If Hollywood read this, there would be a riot

Veteran's Day apathy incongruous with proper values

If Hollywood read this, there would be a riot

Art By Monica Meza

You know when you’re in class, your mind starts to wander and you come up with weird thoughts like “Am I the only person who knows the full names of all the characters on ‘Saved By the Bell?’” Well, we decided to write them down. Enjoy.

• Telling your woman that her clothes make her look fat is a lot like going to an Oakland Raiders home game dressed in the other team’s colors. Chances are, you’re going to get the snot beat out of you.

• Ryan’s Tips on Dating 27: Women say they find a sense of humor attractive in a man. If that’s true, then why is Tom Green divorced? This whole sense of humor thing may be nothing but a crock. So fellas, next time you approach a woman, make sure you have a new suit, a nice car, a gold watch and some company stock before you start telling your knock-knock jokes.

• Top 5 Television shows that sound like titles of adult films: “Skin,” “One on One,” “Rock Me Baby,” “The King of Queens” and “Malcolm in the Middle.”

• Alberto’s Thought of the Week: I wonder if the butler from “Joe Millionaire” ever gets blitzed on brandy and starts hitting on all the rejects. I know I would.

• People who graduated with a degree in Latin in 1994 will probably be holding their 10-year reunion soon. The event will be organized, planned and held down at the unemployment office.

• “Scary Movie 3” is kind of like a dog with rabies. It’s best just to keep your distance and stay as far away as humanly possible

• CBS pulled the plug on the mini-series “The Reagans,” which starred James Brolin (aka Mr. Barbara Streisand) as Ronald Reagan. Wouldn’t it be great to see a mini-series based on the Clinton presidency? Of course, it would have to air on Skin-emax.

• Alberto’s Tips on Dating 96: Every guy who gets dragged to a chick flick has the same look of shame on their face. They have to keep their heads down because they can’t even look another man in the eye. Guys, never let a woman choose what movie to see or you’ll end up having to watch “Legally Blonde 2” or what I like to call, “The hour and a half of my life I’ll never get back.”

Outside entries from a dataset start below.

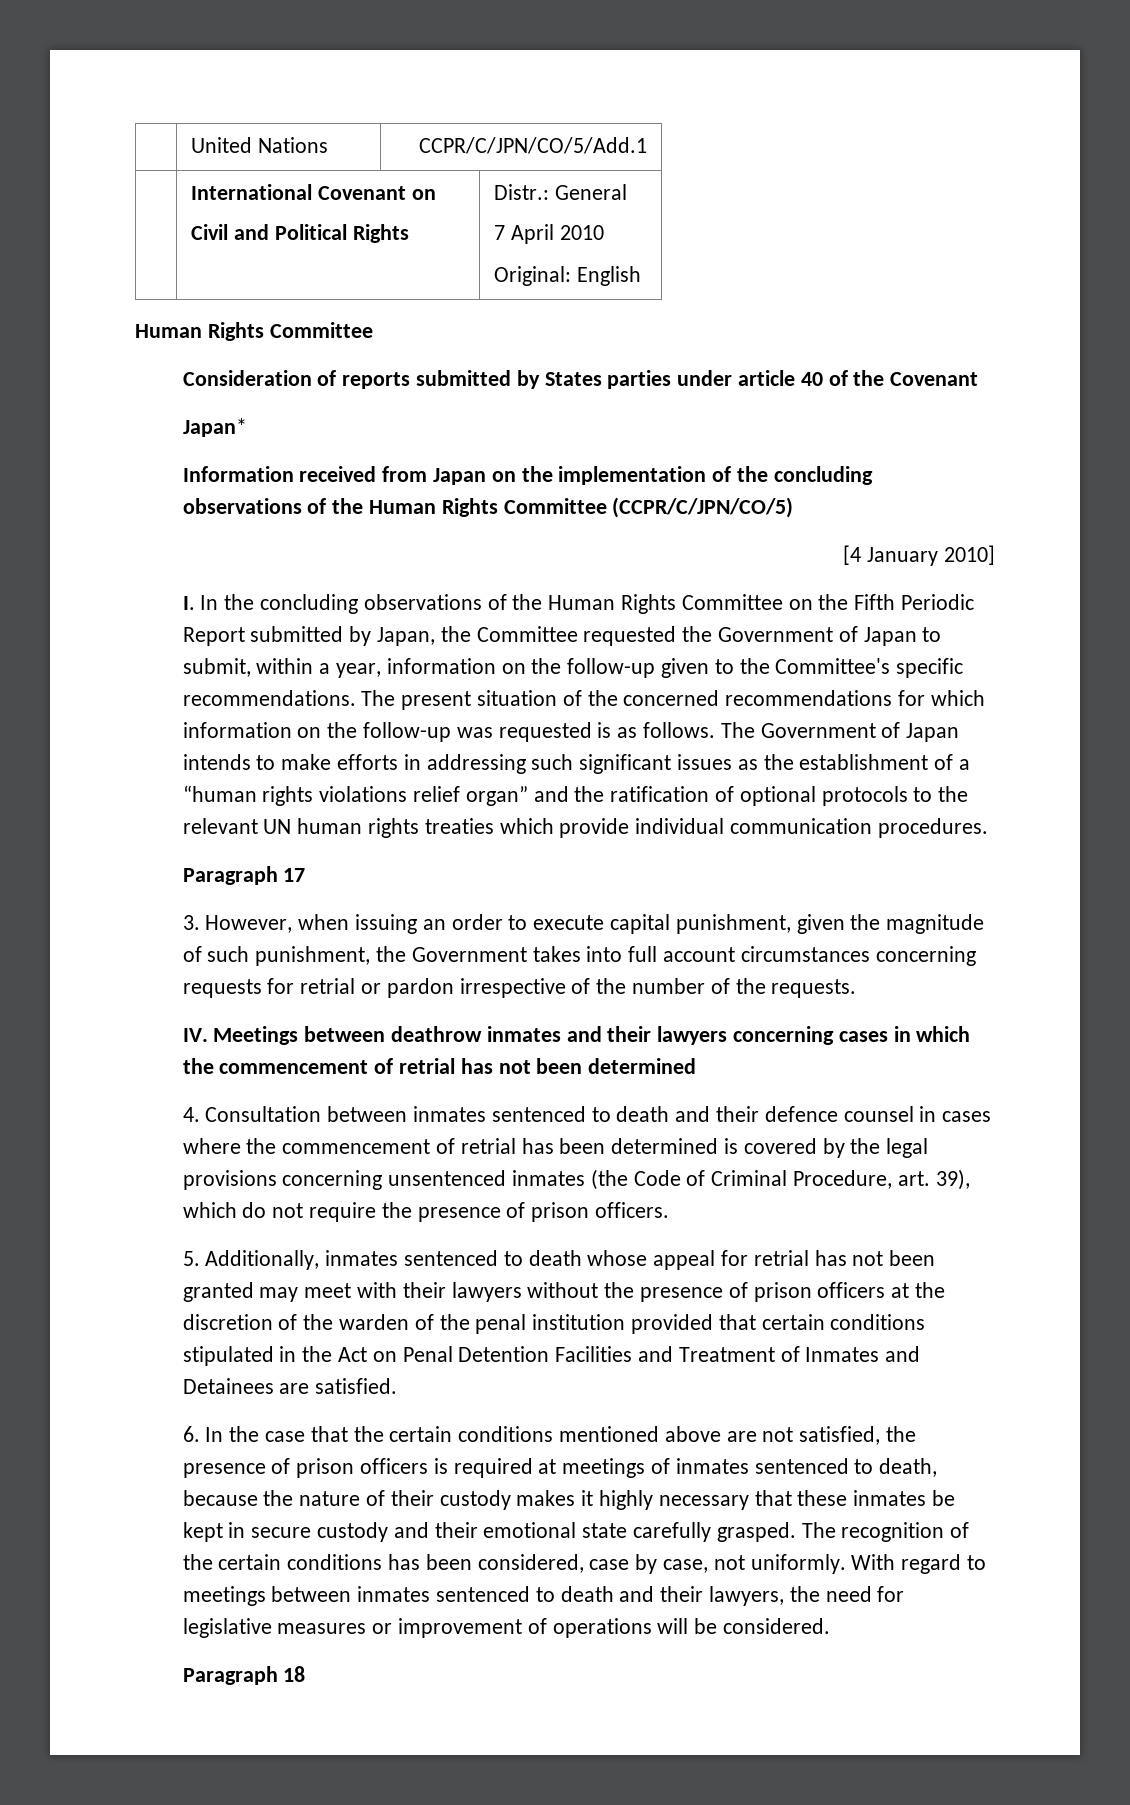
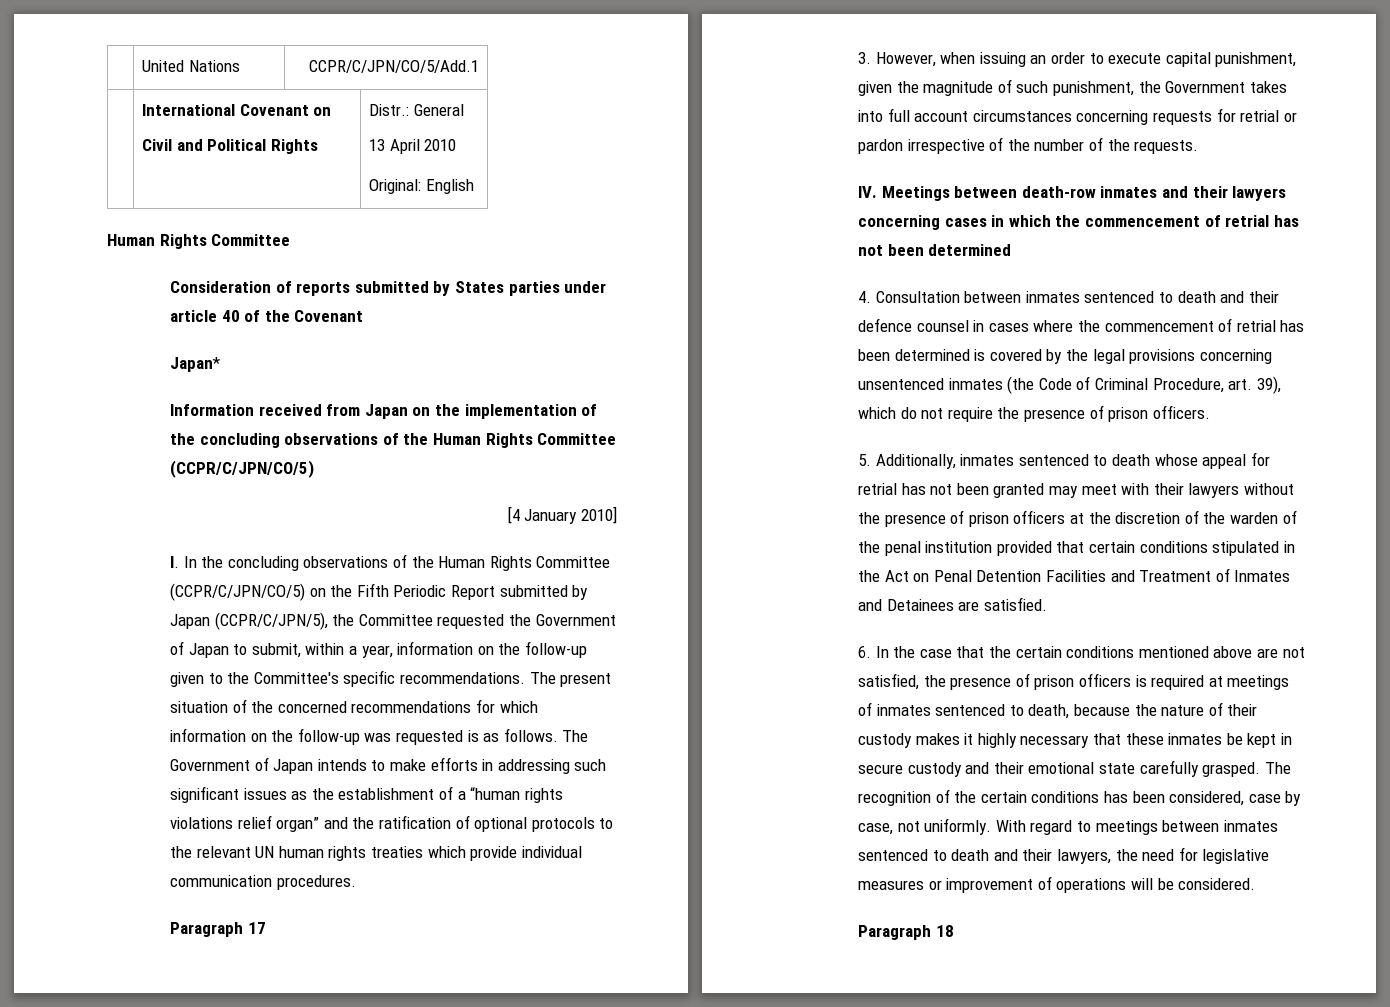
  | International Covenant on
  Civil and Political Rights | Distr.: General
- 7 April 2010
+ 13 April 2010
- I. In the concluding observations of the Human Rights Committee on the Fifth Periodic Report submitted by Japan, the Committee requested the Government of Japan to submit, within a year, information on the follow-up given to the Committee's specific recommendations.
+ I. In the concluding observations of the Human Rights Committee (CCPR/C/JPN/CO/5) on the Fifth Periodic Report submitted by Japan (CCPR/C/JPN/5), the Committee requested the Government of Japan to submit, within a year, information on the follow-up given to the Committee's specific recommendations.
- IV. Meetings between deathrow inmates and their lawyers concerning cases in which the commencement of retrial has not been determined
+ IV. Meetings between death-row inmates and their lawyers concerning cases in which the commencement of retrial has not been determined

• Because of chronic back pain, Anna Kournikova is thinking of retiring from tennis. You probably had the same reaction we did: “Anna Kournikova plays tennis?”

• After touring the Save Mart Center, Alberto had this to say: “It was definitely worth the wait. If the Save Mart Center were a woman, it’d be Halle Berry. If Selland Arena were a woman, well, let’s just say she has a nice personality.”

• While on his way to see “The Matrix: Revolutions,” Alberto’s friend Chris made the following comment: “This isn’t going to make my head hurt again is it?”

• Every week, we’re finding that this column is getting harder and harder to write. We know what you’re thinking. How hard can it be to come up with total crap? Well it’s harder than you think. Just ask the writers for “The Drew Carey Show.”